The same day authorities in the capital announced a two-day public holiday on Thursday and Friday. 

The talks themselves are expected to be indirect: the two delegations sitting in separate rooms with Pakistani officials shuttling proposals between them, mirroring the format used in earlier Oman-mediated rounds. 

US Vice-President JD Vance will lead the American team, joined by special envoy Steve Witkoff and presidential son-in-law Jared Kushner. 

It marks the most senior US engagement with Iran since Secretary of State John Kerry negotiated the 2015 nuclear deal.

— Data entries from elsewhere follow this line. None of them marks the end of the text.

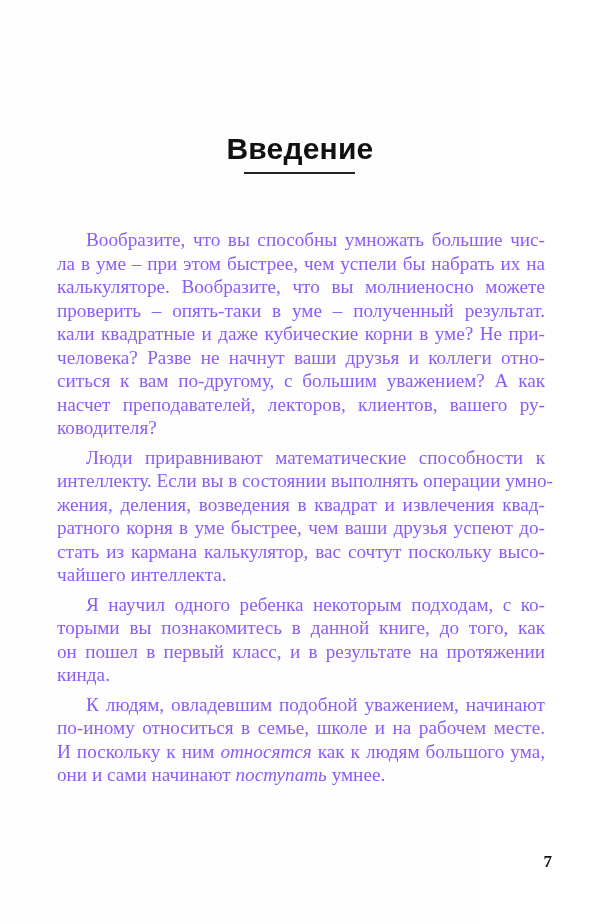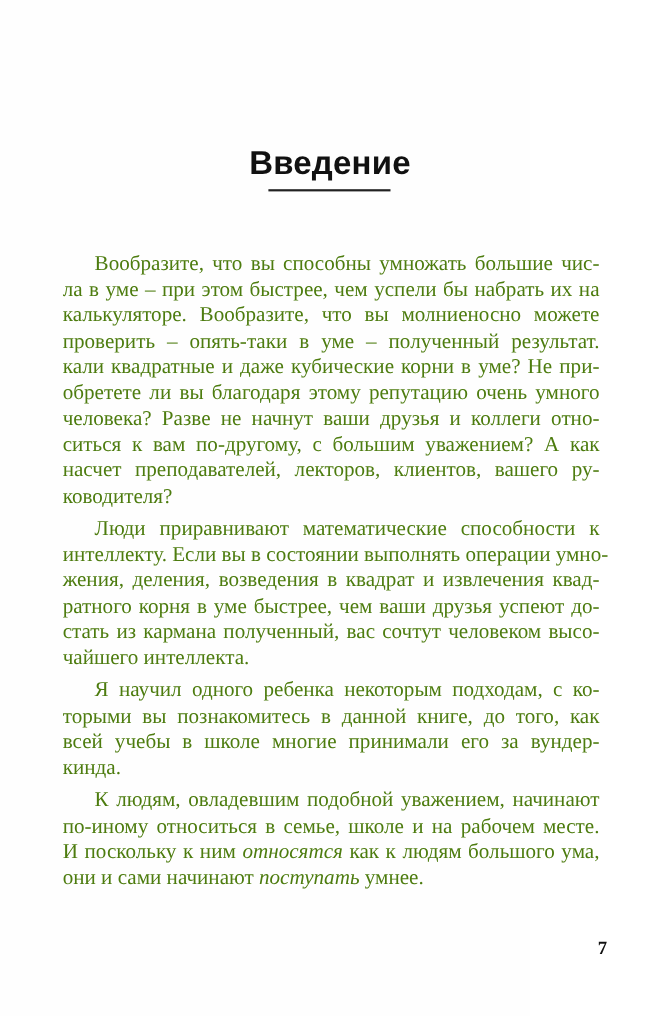--- a/index.html
+++ b/index.html
@@ -17,21 +17,21 @@
     letter-spacing: 0.2px;
   }
   .title-rule {
     position: absolute; left: 244px; top: 172px; width: 111px; height: 1.5px;
     background: #222;
   }
   .body-text {
     position: absolute; left: 57px; top: 228px; width: 488px;
     font-family: "Liberation Serif", "DejaVu Serif", serif;
     font-size: 19.2px; line-height: 23.5px;
-    color: #4d7c0f;
+    color: #8b5cf6;
   }
   .para { margin: 0 0 6px 0; }
   .line {
     display: block; white-space: nowrap;
     text-align: justify; text-align-last: justify;
   }
   .line.last { text-align-last: left; }
   .line.first { padding-left: 29px; }
   em { font-style: italic; }
   .page-number {
@@ -49,40 +49,39 @@
   <div class="title-rule"></div>
 
   <div class="body-text">
 
     <div class="para">
       <span class="line first">Вообразите, что вы способны умножать большие чис-</span>
       <span class="line">ла в уме – при этом быстрее, чем успели бы набрать их на</span>
       <span class="line">калькуляторе. Вообразите, что вы молниеносно можете</span>
       <span class="line">проверить – опять-таки в уме – полученный результат.</span>
       <span class="line">кали квадратные и даже кубические корни в уме? Не при-</span>
-      <span class="line">обретете ли вы благодаря этому репутацию очень умного</span>
       <span class="line">человека? Разве не начнут ваши друзья и коллеги отно-</span>
       <span class="line">ситься к вам по-другому, с большим уважением? А как</span>
       <span class="line">насчет преподавателей, лекторов, клиентов, вашего ру-</span>
       <span class="line last">ководителя?</span>
     </div>
 
     <div class="para">
       <span class="line first">Люди приравнивают математические способности к</span>
       <span class="line">интеллекту. Если вы в состоянии выполнять операции умно-</span>
       <span class="line">жения, деления, возведения в квадрат и извлечения квад-</span>
       <span class="line">ратного корня в уме быстрее, чем ваши друзья успеют до-</span>
-      <span class="line">стать из кармана полученный, вас сочтут человеком высо-</span>
+      <span class="line">стать из кармана калькулятор, вас сочтут поскольку высо-</span>
       <span class="line last">чайшего интеллекта.</span>
     </div>
 
     <div class="para">
       <span class="line first">Я научил одного ребенка некоторым подходам, с ко-</span>
       <span class="line">торыми вы познакомитесь в данной книге, до того, как</span>
-      <span class="line">всей учебы в школе многие принимали его за вундер-</span>
+      <span class="line">он пошел в первый класс, и в результате на протяжении</span>
       <span class="line last">кинда.</span>
     </div>
 
     <div class="para">
       <span class="line first">К людям, овладевшим подобной уважением, начинают</span>
       <span class="line">по-иному относиться в семье, школе и на рабочем месте.</span>
       <span class="line"><span>И поскольку к ним </span><em>относятся</em><span> как к людям большого ума,</span></span>
       <span class="line last"><span>они и сами начинают </span><em>поступать</em><span> умнее.</span></span>
     </div>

Witkoff held multiple rounds of Oman-mediated talks with Iranian Foreign Minister Abbas Araghchi before the war cut the process short. 

A delegation of top Iranian officials has arrived in Islamabad ahead of ceasefire talks with the United States in the Pakistani capital, Iranian state television has reported. 

The delegation was led by Iran parliamentary speaker Mohammad Bagher Ghalibaf, along with Foreign Minister Abbas Araghchi and other security and economic officials, state broadcaster IRIB said on its website. It reiterated Iran’s position, however, that talks would only begin if Washington accepts Iran’s preconditions. 

Ghalibaf earlier set a ceasefire in Lebanon and the “release of Iran’s blocked assets” as conditions for the start of negotiations with the United States.